CECL methodology should not apply to US credit unions, says NCUA chief

The current expected credit losses methodology could have unintended consequences on the sector, the regulator warns

US credit unions should be exempt from the current expected credit losses methodology (CECL), movement lobbyists have told the Financial Accounting Standards Board (FASB).

In a letter to FASB on 30 April, the chair of the National Credit Union Administration (NCUA), Rodney E Hood, raised concerns about the measure, which requires lenders to estimate their anticipated losses over the life of a loan, and its potential impact on credit unions.

“I believe the compliance costs associated with implementing CECL overwhelmingly exceed the benefits,” he wrote. “Even before the current pandemic, credit unions had approached the NCUA with concerns about the unintended consequences of requiring credit unions to implement CECL.

“In our current environment, I am especially concerned that adopting CECL will have a chilling effect on lending, including loans to low-income borrowers.”

He added that for most credit unions, implementing CECL would have an immediate negative impact on net worth. FASB enabled credit unions to delay implementation of CECL until 1 January 2023. However, the Covid-19 outbreak has impacted the sector’s ability to use the additional time to collect data and review processes, having to focus on supporting the credit and depository needs of members affected by the pandemic.

“This critical work is being performed under the additional constraints imposed by strict social distancing protocols and stay-at-home orders,” wrote Mr Hood.

“Thus, I urge the FASB to provide needed relief to all credit unions by providing, at a minimum, a Private Company Council alternative that retains the framework of the incurred loss methodology,” read the letter.

NCUA, which acts as the national regulator for 5,236 credit unions, uses the incurred loss model when it supervises and examines the sector. According to NCUA, 70% of these credit unions are less than US$100m (£79m) in assets. The regulator is worried that implementing CECL would bring data collection challenges for the smallest credit unions it supervises.

“In short, CECL provides insufficient advantages over the incurred loss model to support implementing CECL in the credit union system, especially under the current economic conditions,” said Mr Hood. “I respectfully urge the FASB to consider providing a permanent exemption of CECL implementation for credit unions,”

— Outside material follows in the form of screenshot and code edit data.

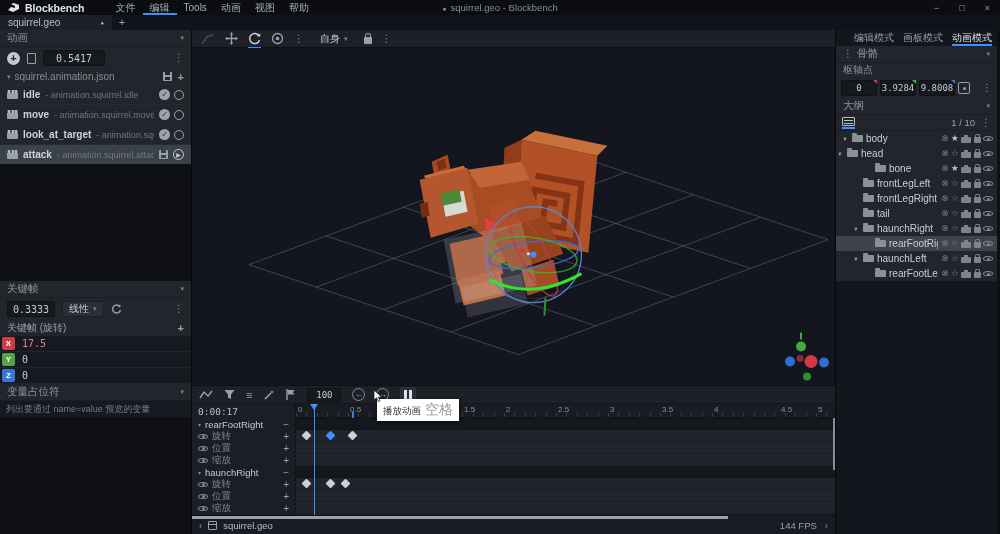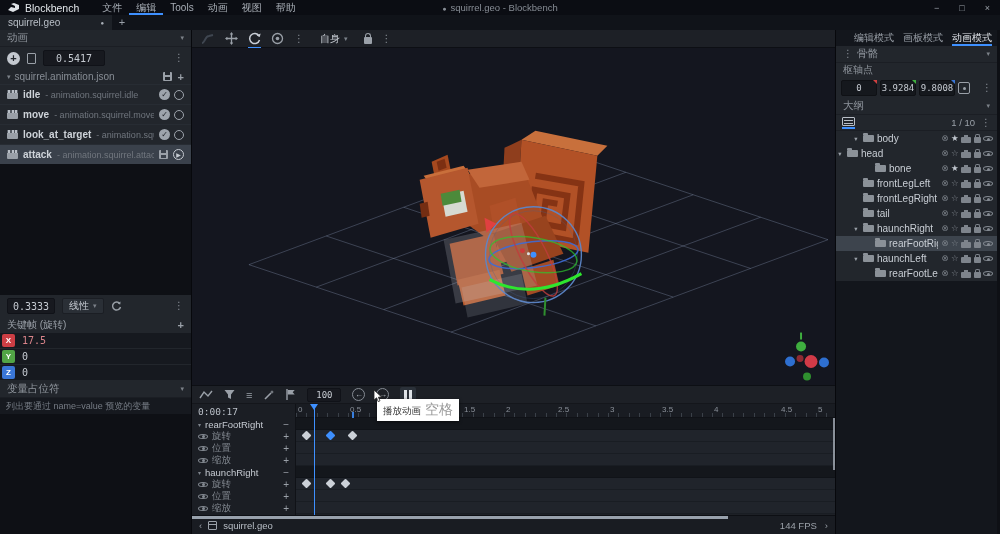--- a/index.html
+++ b/index.html
@@ -13,7 +13,7 @@
   
   .titlebar{height:15px;background:#0b0d13;display:flex;align-items:center;font-size:10px;color:#a7adb5;position:relative}
   .logo{margin:0 5px 0 7px;display:flex}
-  .brand{font-weight:normal;color:#e2e6ea;font-size:10.5px;margin-right:16px}
+  .brand{font-weight:bold;color:#e2e6ea;font-size:10.5px;margin-right:24px}
   .menu{padding:0 7px;height:15px;line-height:15px}
   .menu.active{box-shadow:inset 0 -2px 0 #3e90ff}
   .tb-center{position:absolute;left:0;right:0;text-align:center;color:#878d95;font-size:9.5px;pointer-events:none}

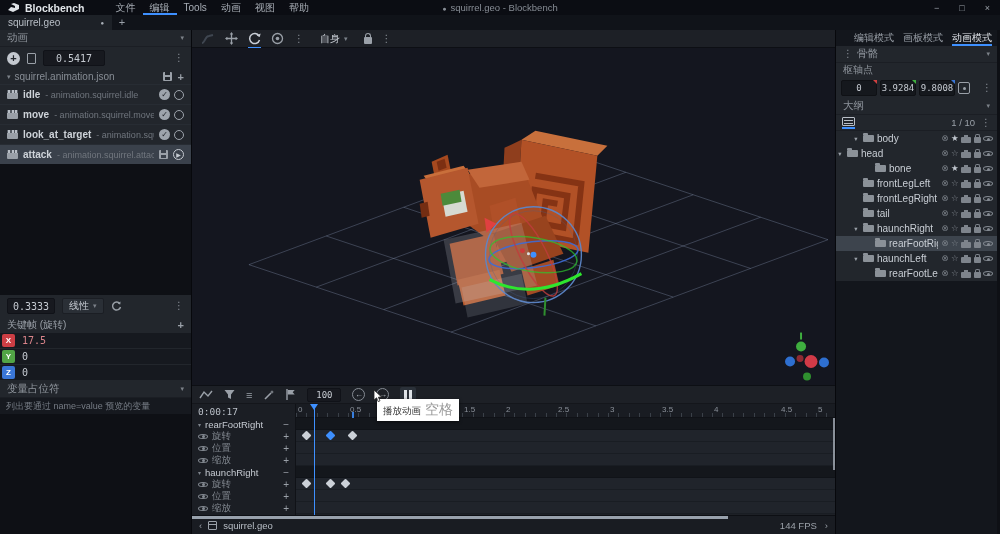--- a/index.html
+++ b/index.html
@@ -556,7 +556,7 @@
       </div>
       <div>
 
-          <div class="orow" style="padding-left: 16px;">
+          <div class="orow" style="padding-left: 5px;">
             <span class="tw show">▾</span>
             <span class="ic-folder"></span>
             <span class="oname">body</span>

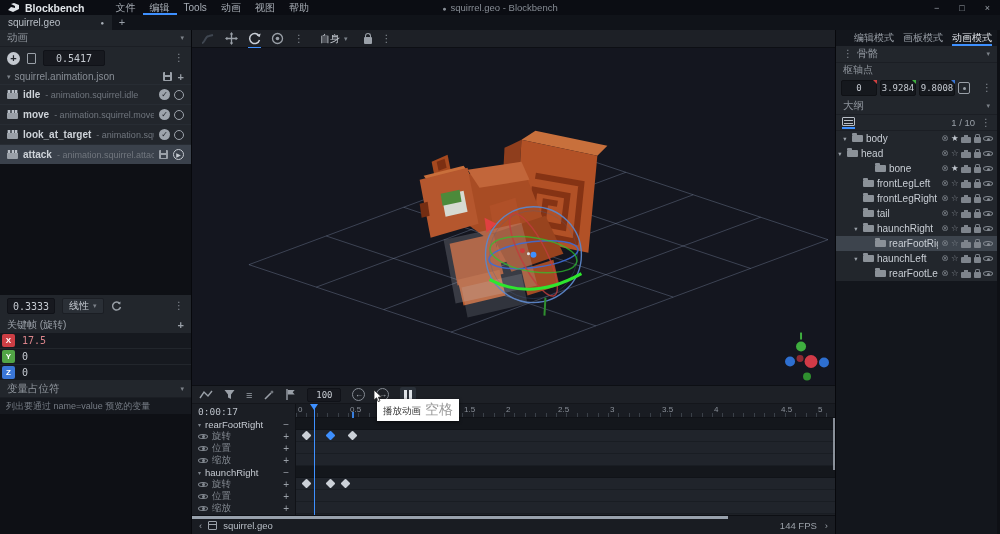--- a/index.html
+++ b/index.html
@@ -263,6 +263,10 @@
         </div>
       <div class="filler"></div>
 
+      <div class="phead">
+        <span>关键帧</span>
+        <span class="chev">▾</span>
+      </div>
       <div class="atb">
         <input class="num" style="width: 48px;" value="0.3333">
         <span class="selbox">

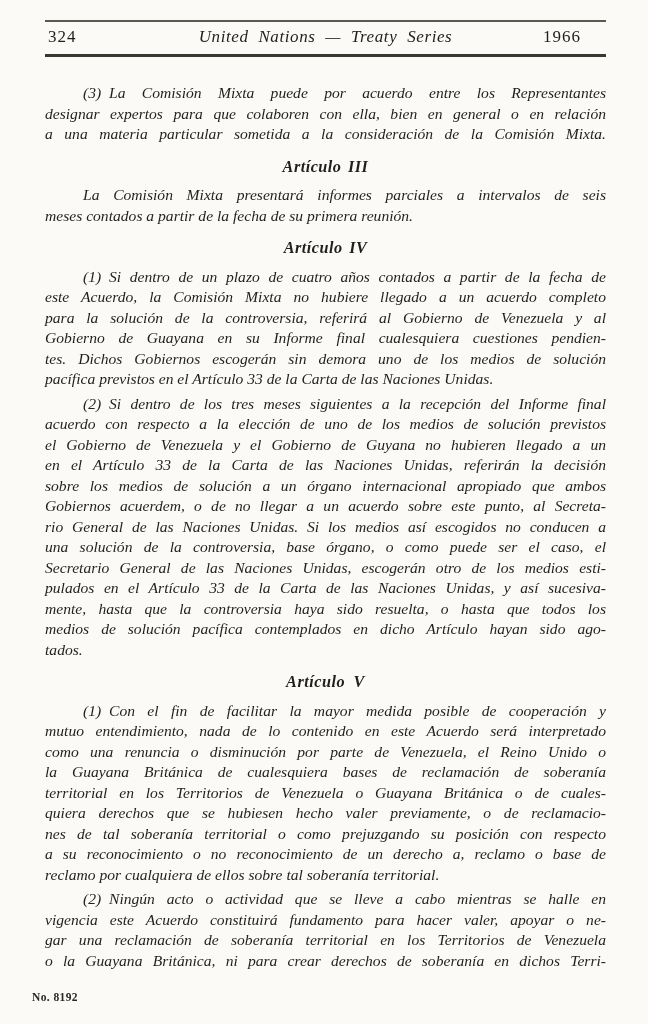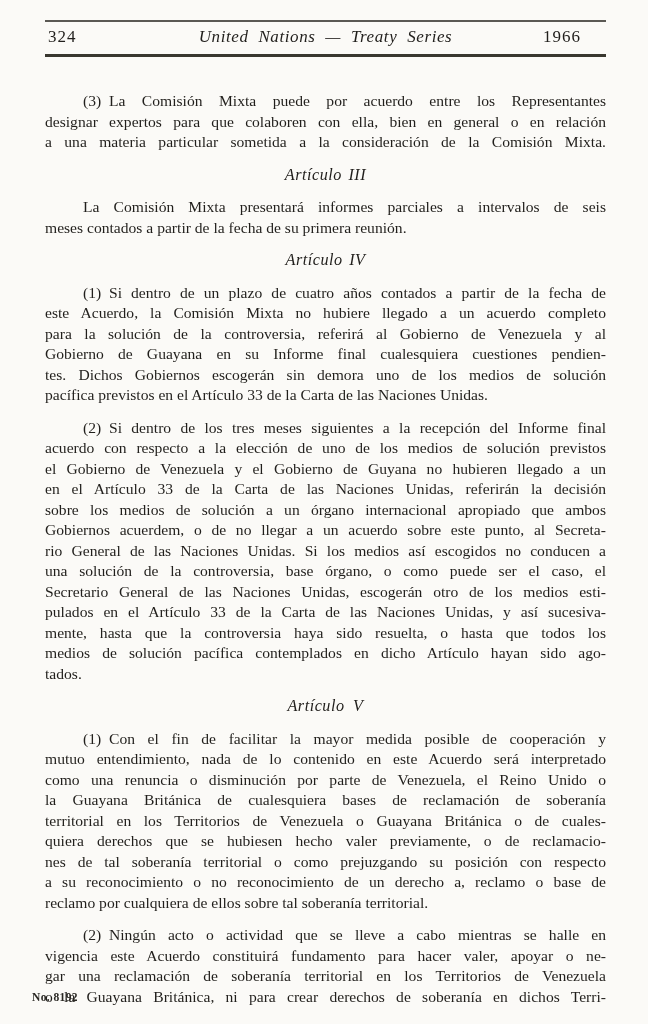--- a/index.html
+++ b/index.html
@@ -46,7 +46,7 @@
     font-size: 15.6px;
     line-height: 20.5px;
   }
-  .paragraph { margin: 12px 0 4px 0; }
+  .paragraph { margin: 4px 0 4px 0; font-style: italic; }
   .line { white-space: normal; }
   .line.j { text-align: justify; text-align-last: justify; }
   .line.i { text-indent: 38px; }

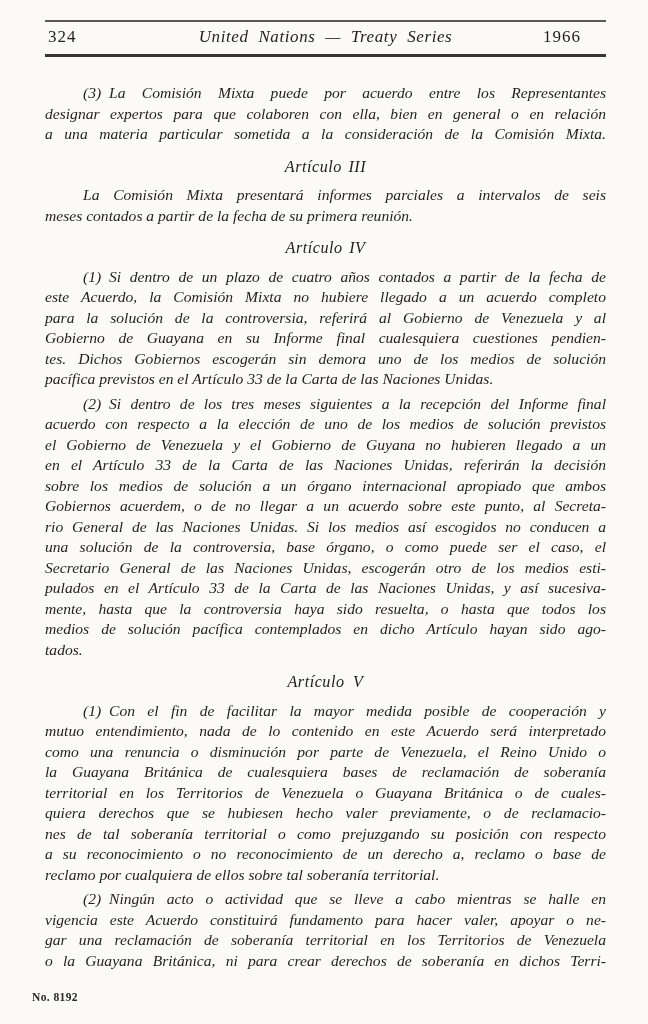--- a/index.html
+++ b/index.html
@@ -57,6 +57,7 @@
     letter-spacing: 0.5px;
     word-spacing: 2px;
     margin: 12px 0 8px 0;
+    font-weight: bold;
   }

The letter was welcomed by the sector, including apex body the National Association of Federally-Insured Credit Unions (NAFCU), which has been urging FASB to exempt credit unions from the standard since 2016.

President and CEO Dan Berger said: “We applaud Rodney Hood for urging the Financial Accounting Standards Board to exempt credit unions from complying with FASB’s CECL standard. NAFCU has pushed hard for credit unions to be exempt from this onerous and costly accounting standard as it could place significant strains on credit unions’ capital levels, particularly amid the coronavirus pandemic.”